The manners and sensibilities of the main cast were thus established and slowly broken down to great comic effect. Local colour was provided by Kate Kordel’s lively and wilful Courtesan, who flirted aggressively with Antipholus of Ephesus and, later, became firm over the point of her money and ring, flouncing and harumphing about the stage and exchanging slyly competitive glances with Adriana during their united assault on Antipholus. Alan Coveney’s Angelo was another high point, a weasel of a man with a fez, moustache and glasses. Intrusively jovial, he jabbed both Antipholi in the ribs repeatedly and ingratiated himself with his fellow merchants and workmen; yet when "wronged", betrayed a high-minded sensibility that insisted on being made reparation. One of the standout comedy sequences was the simple debate between he and Antipholus over which of them had the chain, a masterclass of mutual chagrin, rising annoyance and, finally, petty recrimination. Angelo’s abashed apologies as his mistakes became clear in the final scene were similarly entertaining.

Only in the doorknocking scene did a metatheatrical comic awareness influence the action. The two Dromios stood at either end of the space, with the empty square of the Tobacco Factory stage deliberately extending the thickness of the door; yet as the Syracusian Dromio spat at the Ephesian Dromio under the door, there was a time delay to the reaction as if the spittle had had to travel the several metres distance. Similarly, both Dromio and Antipholus knocked on thin air, accompanied by sound effects created by one of the other actors; but this culminated in the sound effect deliberately going beyond the number of mimed knocks, causing the actors to pause and look around in confusion. Elsewhere, however, the comedy was reliant on people acting in believable but amusing ways: Antipholus and his friends, for example, sang drunkenly in comically hushed voices before the former’s door, evoking a fun sense of manly camaraderie. Dromio’s description of Nell was a highlight, using arms and a foreboding voice to illustrate her girth and the terror he felt, which was suitably recaptured in subsequent references to her. Dr. Pinch, meanwhile, was a young man in a waistcoat and tails with a motley crew of assistants bearing straitjackets, into which they forced Antipholus. By this time, the Ephesian Antipholus’s patience was at an end, and he broke off flogging Dromio in order to pinch Pinch hard by the ear. His furious rant to the Duke earned a second smattering of applause, the character’s instability reaching its peak as he knelt to his lord.

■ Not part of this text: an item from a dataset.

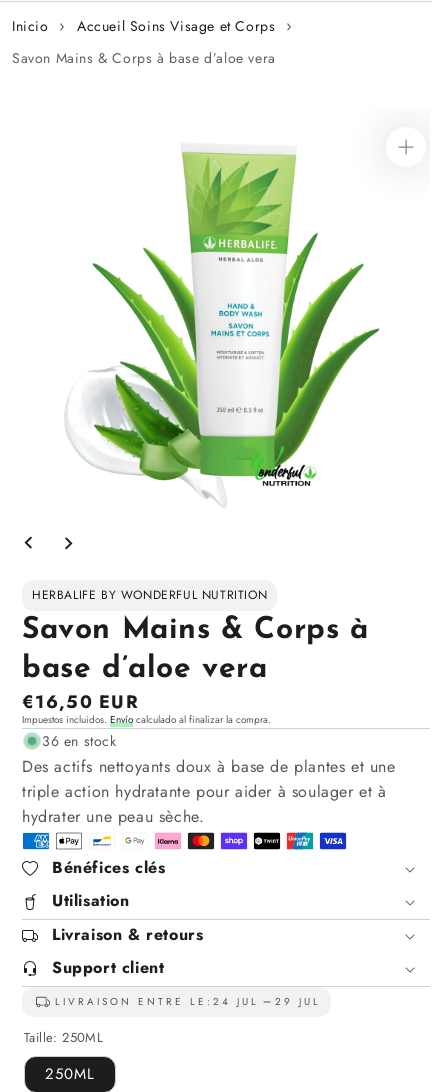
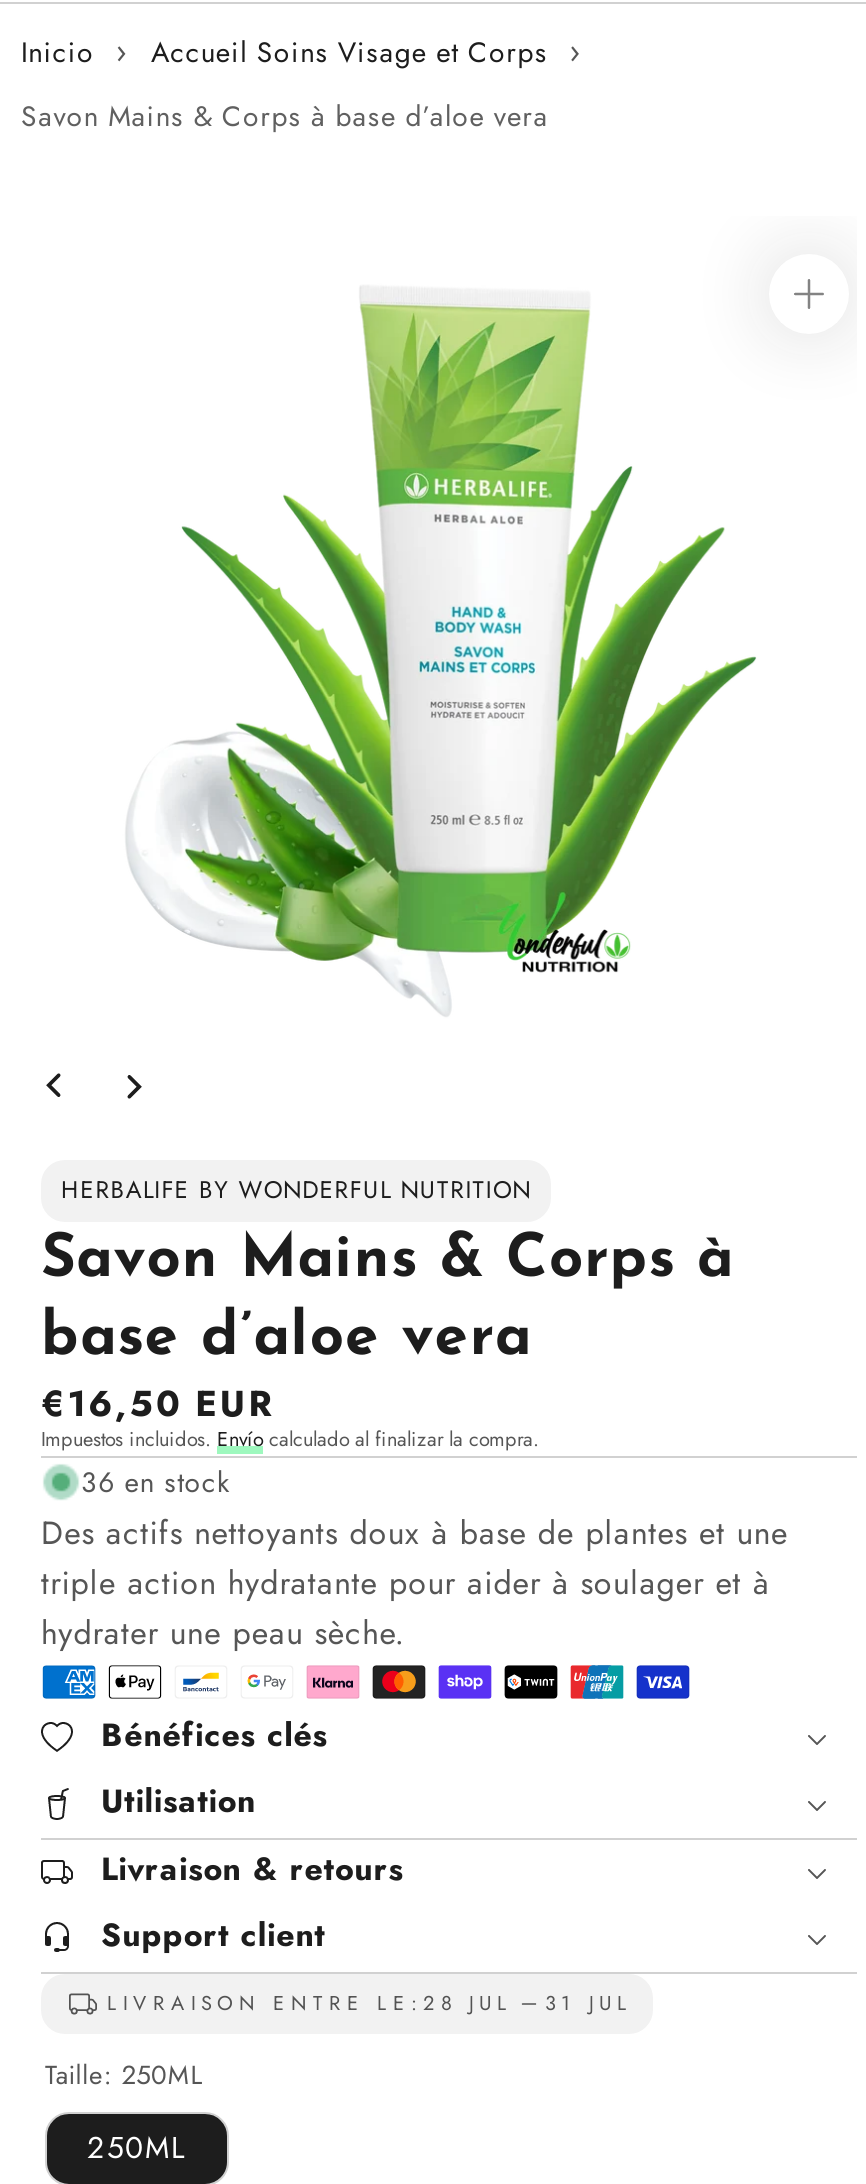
- LIVRAISON ENTRE LE: 24 JUL
+ LIVRAISON ENTRE LE: 28 JUL

- 29 JUL
+ 31 JUL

The always-reliable final scene saw characters shrieking, complaining and generally behaving awfully as the multiple plots came together, over which Nicky Goldie’s formidable Abbess took control, ordering the reunions and provoking laughs as she revealed the final twist of being Egeon’s wife. There was a great deal of innocent comedy found in the reunions – Antipholus of Syracuse, for example, hugged his brother and sister-in-law with an enthusiasm that his brother didn’t quite share; and there was an almost tender moment as Antipholus of Ephesus finally paid the Courtesan for his entertainment, to Adriana’s glare. The two Dromios taking hands, however, provided a fittingly sweet conclusion to a lovely production that didn’t rock the boat or offer exciting new readings of Errors, but did restore some dignity to a play too often treated as straightforward farce, taking as its purpose the exploration of the reactions of real people to inexplicable events.